Secretary Price reiterated his support for HSAs during his confirmation hearings before the Senate Finance Committee.
Changing Timelines and Rhetoric on ACA Repeal
President Trump said that the repeal and replacement of the ACA may not happen until 2018. Speaker of the House, Rep. Paul Ryan (R-WI), responded by asserting that repeal and replace would happen this 2017, but the rollout may take a few years. Speaker Ryan also said that confirming HHS Secretary Tom Price was an important next step in repealing and replacing the ACA.
While the timeline for ACA reform is shifting, so too is the Republican rhetoric. Instead of using the “repeal and replace” terminology, certain Republicans have begun to say they are “repairing” the ACA, a softening in their rhetoric.
“I think it is more accurate to say repair Obamacare because, for example, in the reconciliation procedure that we have in the Senate, we can’t repeal all of Obamacare,” Sen. Lamar Alexander, the chair of the Senate Health Committee, said last week.
Bills Introduced in Congress to Improve Benefits and Expand Use of HSAs
Members of both the House and Senate have introduced a flurry of bills that would make changes to the existing laws governing HSAs. These bills seek to expand access to HSAs by allowing more individuals to open and contribute to the accounts, improve the ability to save and spend by increasing the contribution limits, and decrease barriers to use by allowing funds to be spent on more health care expenses.
The following is a list of legislation introduced in the House and Senate. Those bills starting with H.R. are from the House, and those starting with S. are from the Senate. Bills that have both H.R. and S. designations have been introduced in both Houses.
- R. 35 would allow the taxpayer additional deductions for contributions to a child’s or grandchild’s HSA and would allow rollovers from an accountholder to his or her parent, child, or grandparent; increase contribution limits to annual out-of-pocket expense limit; and deem all Bronze, Silver and Catastrophic plans as HSA-qualified plans.
- R. 247/S. 28 would increase maximum contribution to $9,000 for individuals and $18,000 for families; permit health insurance premiums and direct primary care expenses as distributions; repeal the prescription requirement for reimbursement of over-the-counter medicines; eliminate the HDHP requirement; and lower excise tax from 20% to 10%.

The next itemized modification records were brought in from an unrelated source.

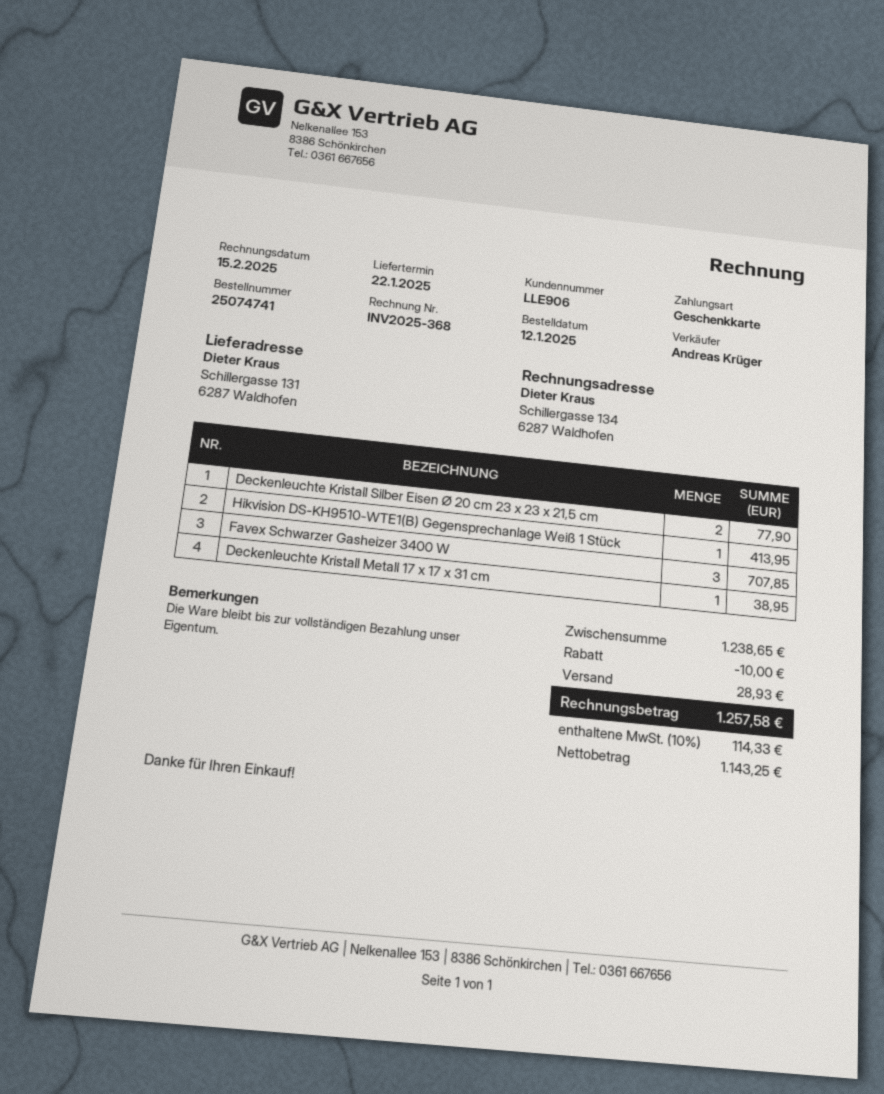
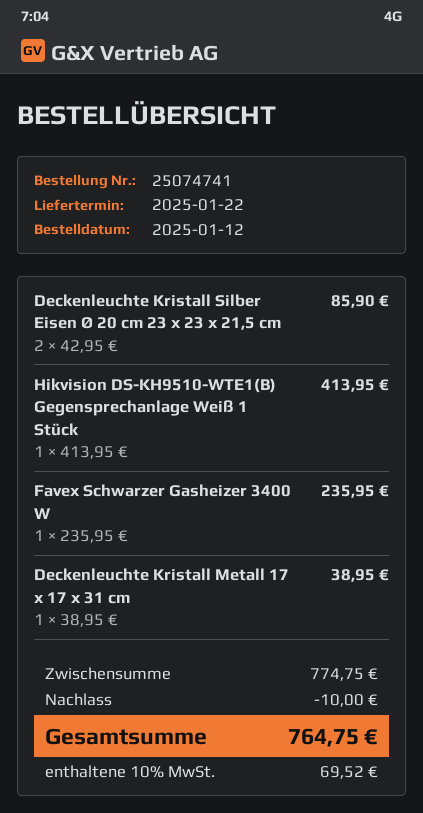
Deckenleuchte Kristall Silber Eisen Ø 20 cm 23 x 23 x 21,5 cm: 2 for 77.90 -> 2 for 85.90
Favex Schwarzer Gasheizer 3400 W: 3 for 707.85 -> 1 for 235.95
subtotal: 1238.65 -> 774.75
shipping: 28.93 -> none
tax: 10% = 114.33 -> 10% = 69.52
total: 1257.58 -> 764.75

- R. 277 would increase maximum contribution to annual limit for out-of-pocket expenses; allow establishment of HSA for minor children and up to $3,000 annual tax free contributions; allow annual minimum distribution from retirement account to be contributed to HSA.
- R. 394/S. 85 would repeal prescription requirement for OTC medicine.
- R. 408 would repeal HDHP requirement; eliminate need to pro-rate contributions for partial year eligibility; increase annual limits to $10,000 for an individual and $20,000 for a family; expand access to Medicare beneficiaries; allow health insurance to be paid with HSA dollars; add an inflation adjustment to the catch-up contribution limit; and allow HSA funds to be rolled over to a Medicare Advantage MSA.
- R. 707 would create an HSA option for Medicare beneficiaries.
- 43 would allow Native Americans to be HSA eligible when using Indian Health Service.
- 191 would eliminate HSAs and rename them Roth HSAs. Roth HSAs would be paired with HDHPs, refundable tax credits would automatically be paid into the accounts, and the account could be used to pay for health insurance premiums.
- 222 would authorize a tax credit of up to $5,000 per taxpayer for contributing to an HSA; allow unlimited contributions to the HSA, eliminate HDHP requirement; repeal prescription for OTC medication requirement; allow HSA to pay for health insurance premiums; allow eligible expenses to be paid as long as account is opened within tax year they were incurred; allow rollover to child, grandparent, or parent; provide bankruptcy protection; allow use for wellness programs.